:: TASK DESCRIPTION ::
If a line of the records contains the string "Long", copy it out.

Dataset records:

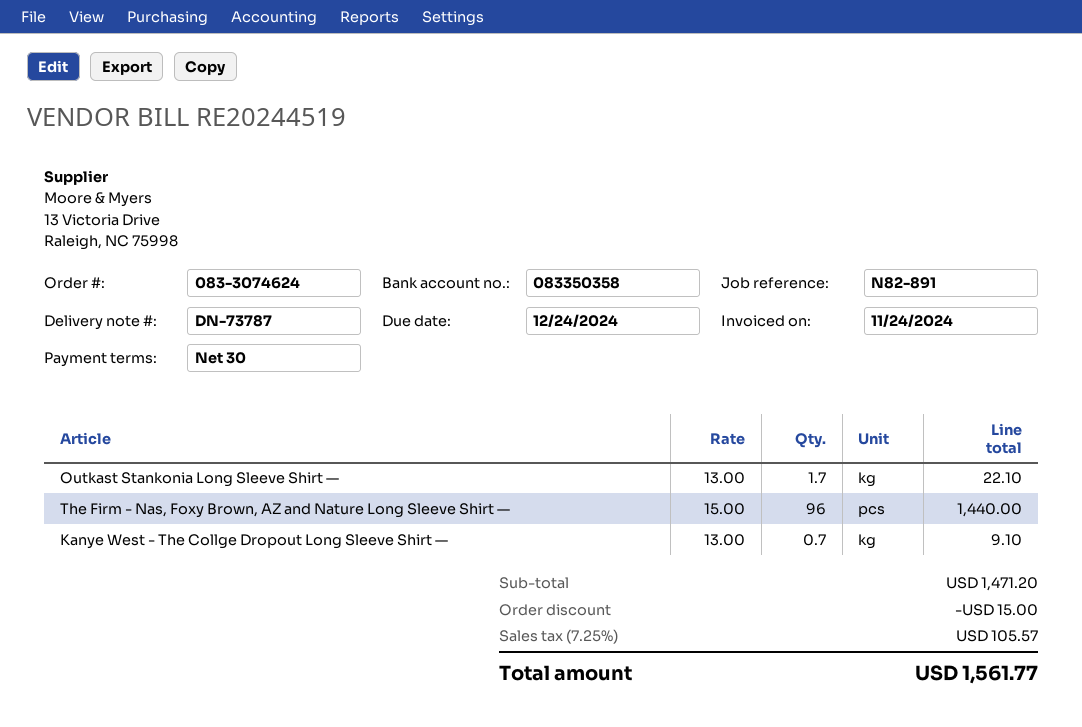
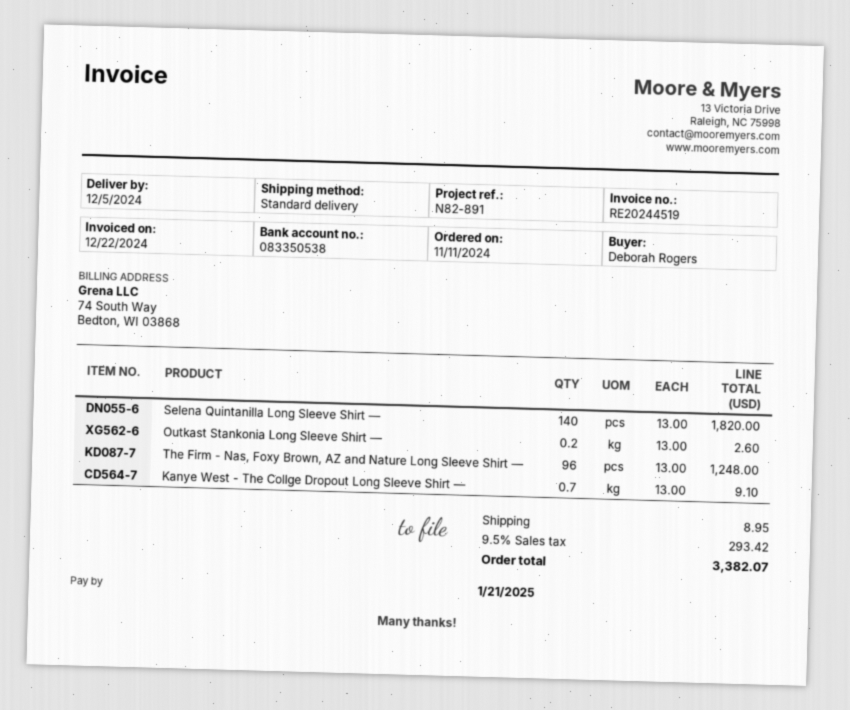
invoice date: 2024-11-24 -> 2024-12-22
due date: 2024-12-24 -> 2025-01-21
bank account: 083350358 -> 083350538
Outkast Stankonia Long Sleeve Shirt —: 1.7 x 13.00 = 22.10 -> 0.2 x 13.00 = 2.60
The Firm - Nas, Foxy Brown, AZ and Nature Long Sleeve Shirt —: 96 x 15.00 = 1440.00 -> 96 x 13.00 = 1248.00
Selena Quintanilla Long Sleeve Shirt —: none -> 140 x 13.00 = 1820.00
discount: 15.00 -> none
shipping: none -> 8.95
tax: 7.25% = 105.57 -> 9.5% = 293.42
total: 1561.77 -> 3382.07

---

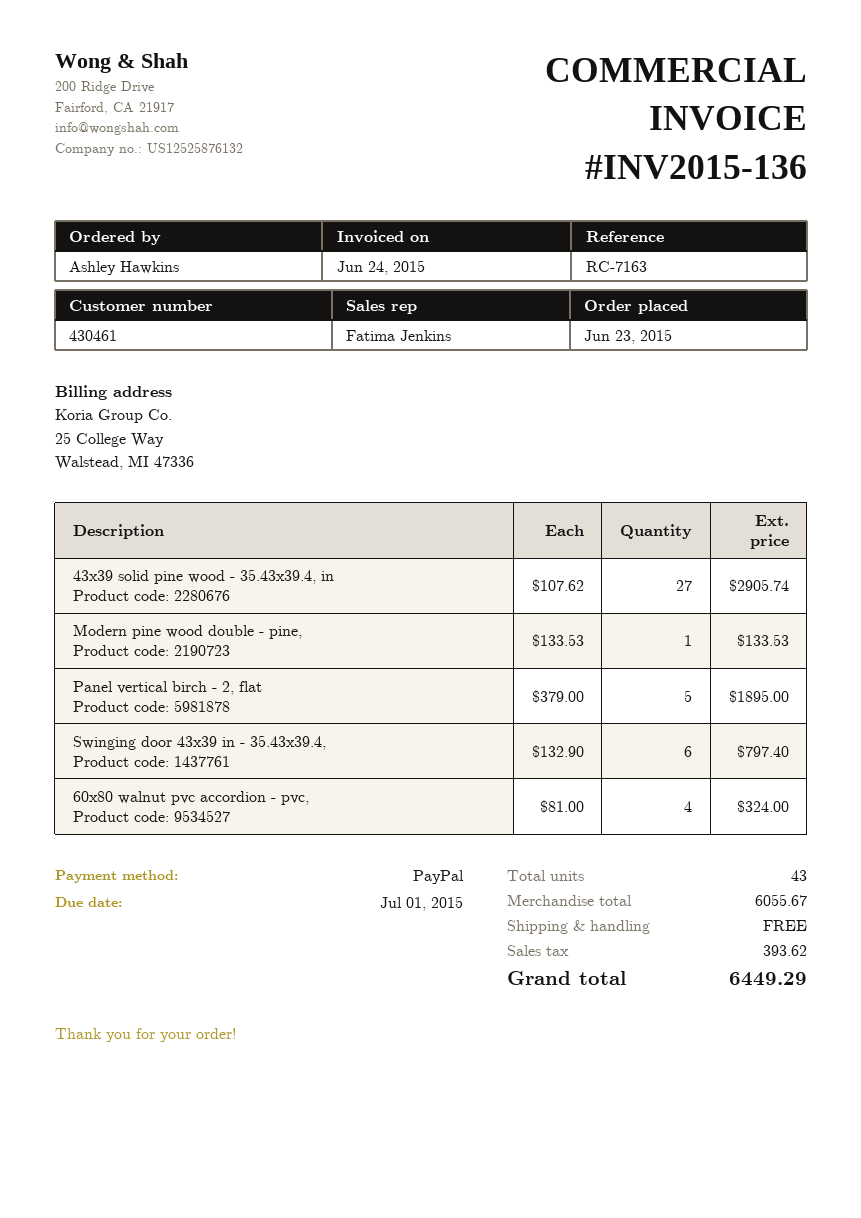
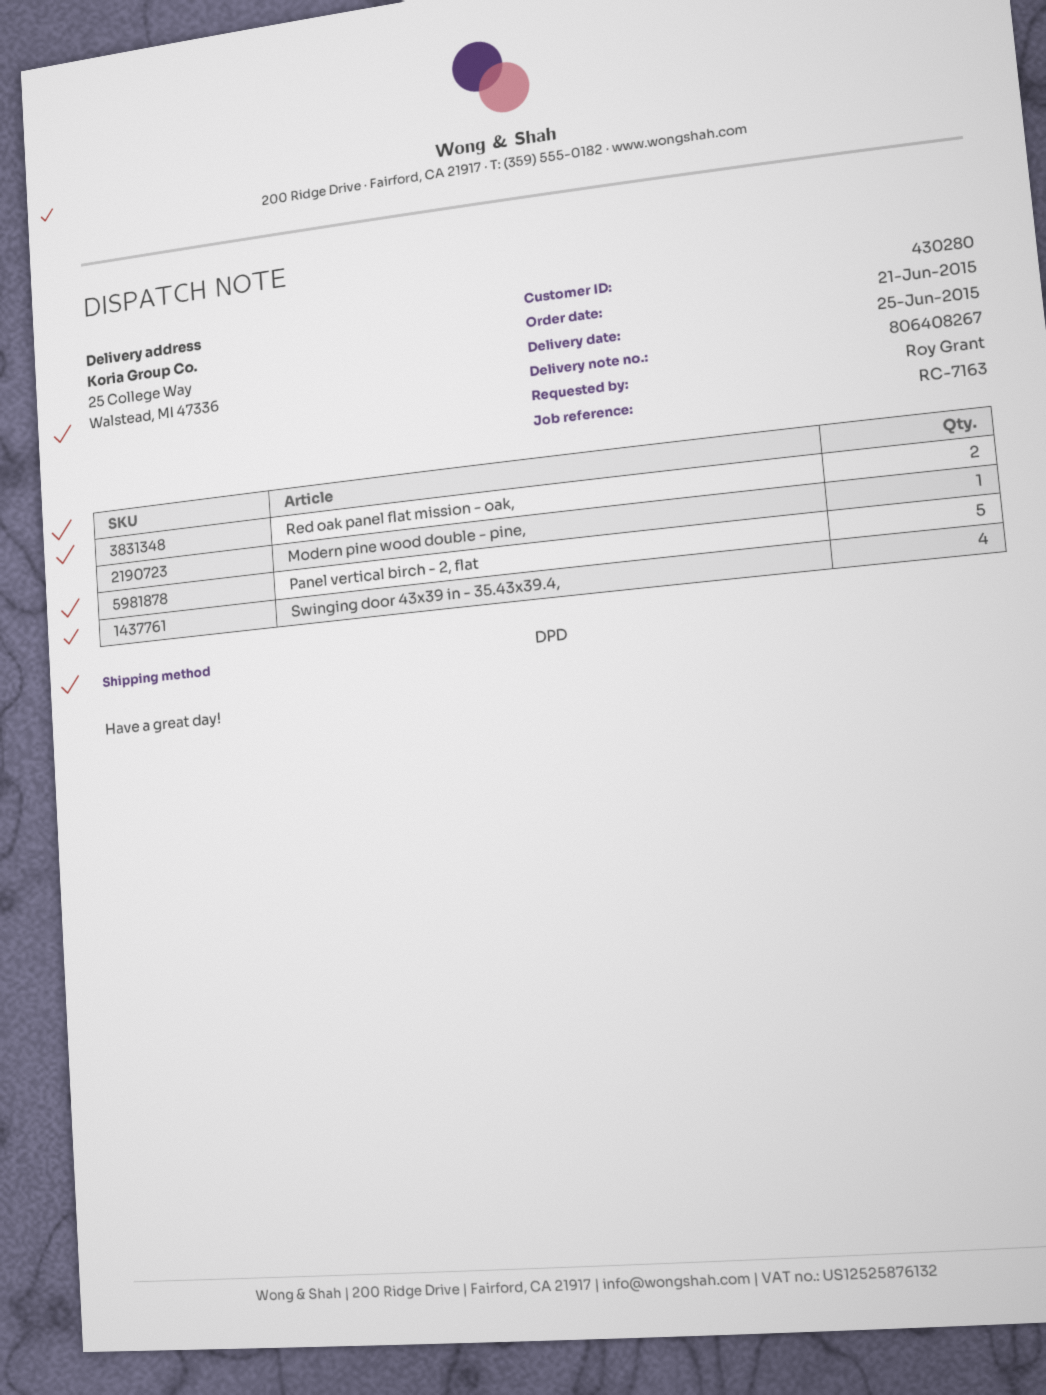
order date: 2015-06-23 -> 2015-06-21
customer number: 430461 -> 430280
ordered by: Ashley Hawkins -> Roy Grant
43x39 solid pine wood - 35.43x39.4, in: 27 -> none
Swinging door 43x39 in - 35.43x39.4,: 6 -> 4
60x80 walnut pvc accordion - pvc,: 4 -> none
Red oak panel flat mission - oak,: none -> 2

:: COMPLETED TASK ::
Outkast Stankonia Long Sleeve Shirt —: 1.7 x 13.00 = 22.10 -> 0.2 x 13.00 = 2.60
The Firm - Nas, Foxy Brown, AZ and Nature Long Sleeve Shirt —: 96 x 15.00 = 1440.00 -> 96 x 13.00 = 1248.00
Selena Quintanilla Long Sleeve Shirt —: none -> 140 x 13.00 = 1820.00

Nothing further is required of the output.